Speer, the master of the German war machine for the final three years of the Third Reich and consequently responsible for slave labour in the manufacture of munitions, was sentenced to 20 years.

Koch, who never served the war machine, never helped develop policies or plans, never signed off on Government decisions of any kind, was sentenced to life.

Speer emerged from Spandau prison in 1966, having, from the Nuremberg Trials onward, adhered to the role, as he himself with conscious irony, put it, of “repentant sinner”. 

He had used the 20 years of imprisonment to write and smuggle out the diaries that — published — were to affect the resuscitation of his reputation, turning his narrative into an appealing redemption saga. He also rigorously looked after his physical and mental health during the Spandau years.

Chaotic end

Ilse Koch had neither the insight, discipline, nor intellect to take that route. Her years in prison were chaotic, with sporadic hunger strikes and her trashing her cell more than once.

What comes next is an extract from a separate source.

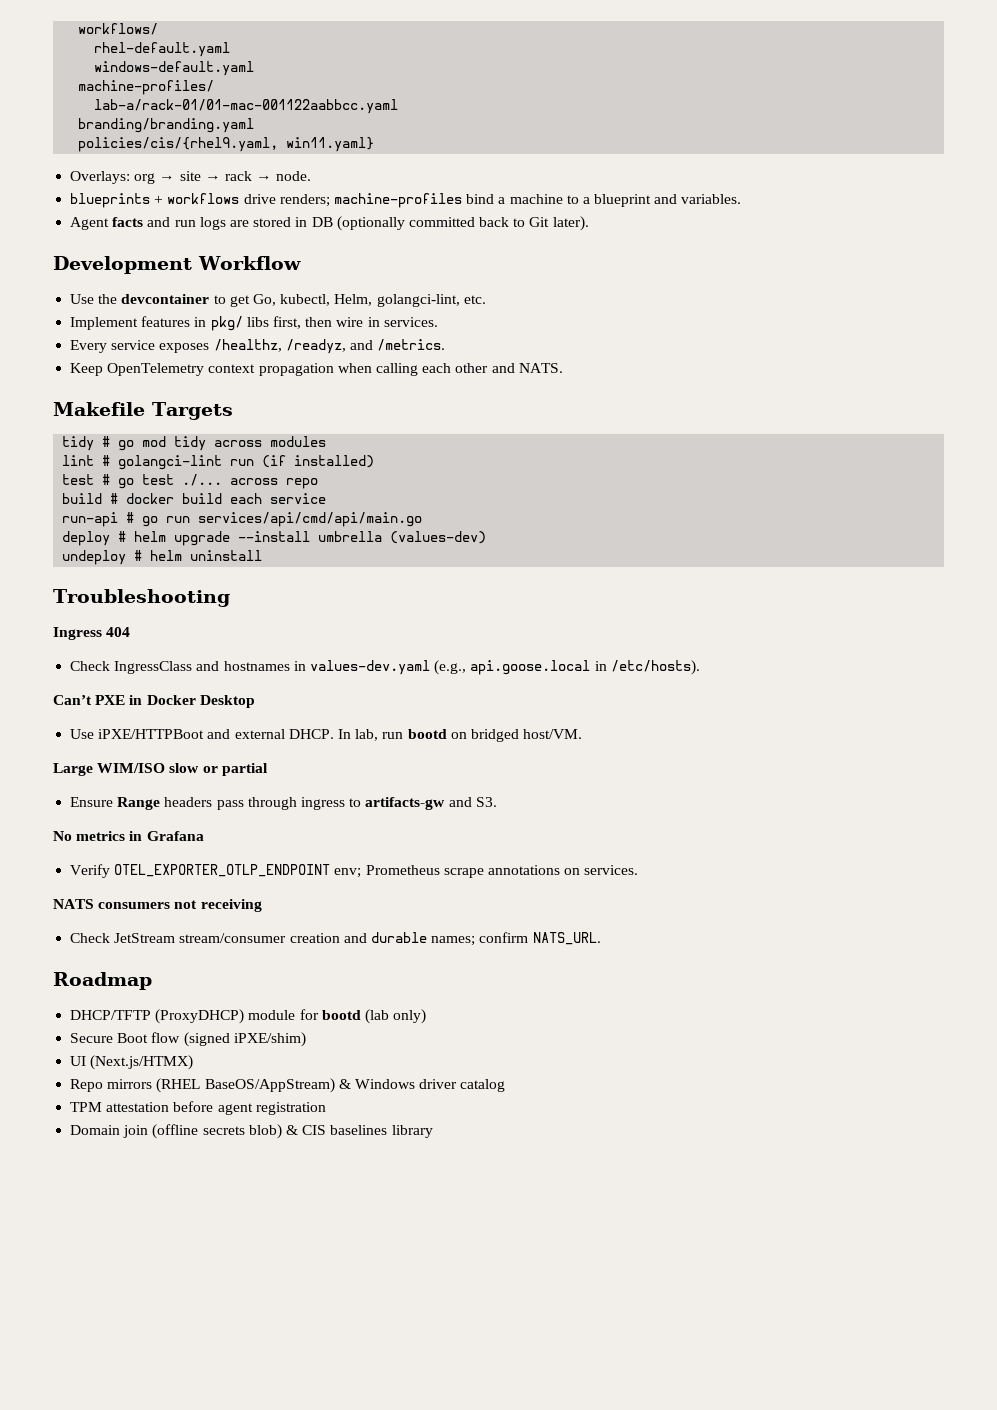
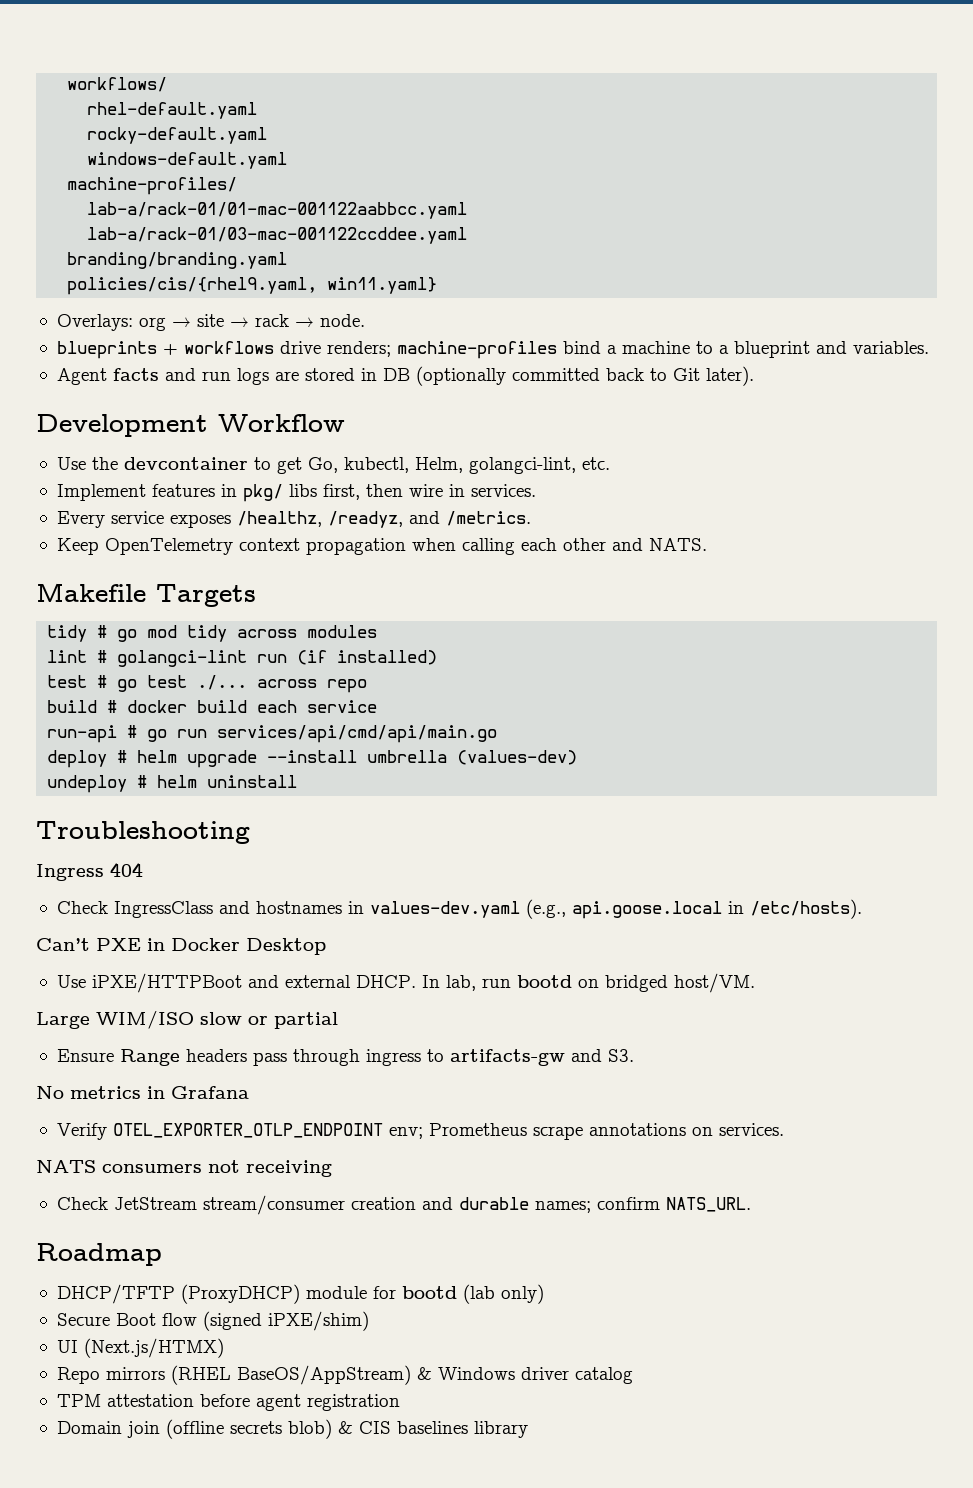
+ rocky-default.yaml
+ lab-a/rack-01/03-mac-001122ccddee.yaml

She had none of the narrative-crafting resolution of Speer and, although she was pushed by her lawyers to take the route of contrition, she wouldn’t do it.

The day before she fashioned a noose out of a torn strip of bedsheet and hanged herself from an overhead pipe, she crafted a final letter to her son:

“My lawyer wrote that without an acknowledgement of guilt and a willingness to atone, I cannot be released. It’s all madness, I’m innocent, I’m not to blame, it’s all slander and perjury.”

It wasn’t all slander and perjury. But the contrast between Koch and Speer (whose sexual promiscuity, quite rightly, never surfaced in court) suggests Koch suffered greatly as a result of stereotyped views of women, rather than proven crime on her part.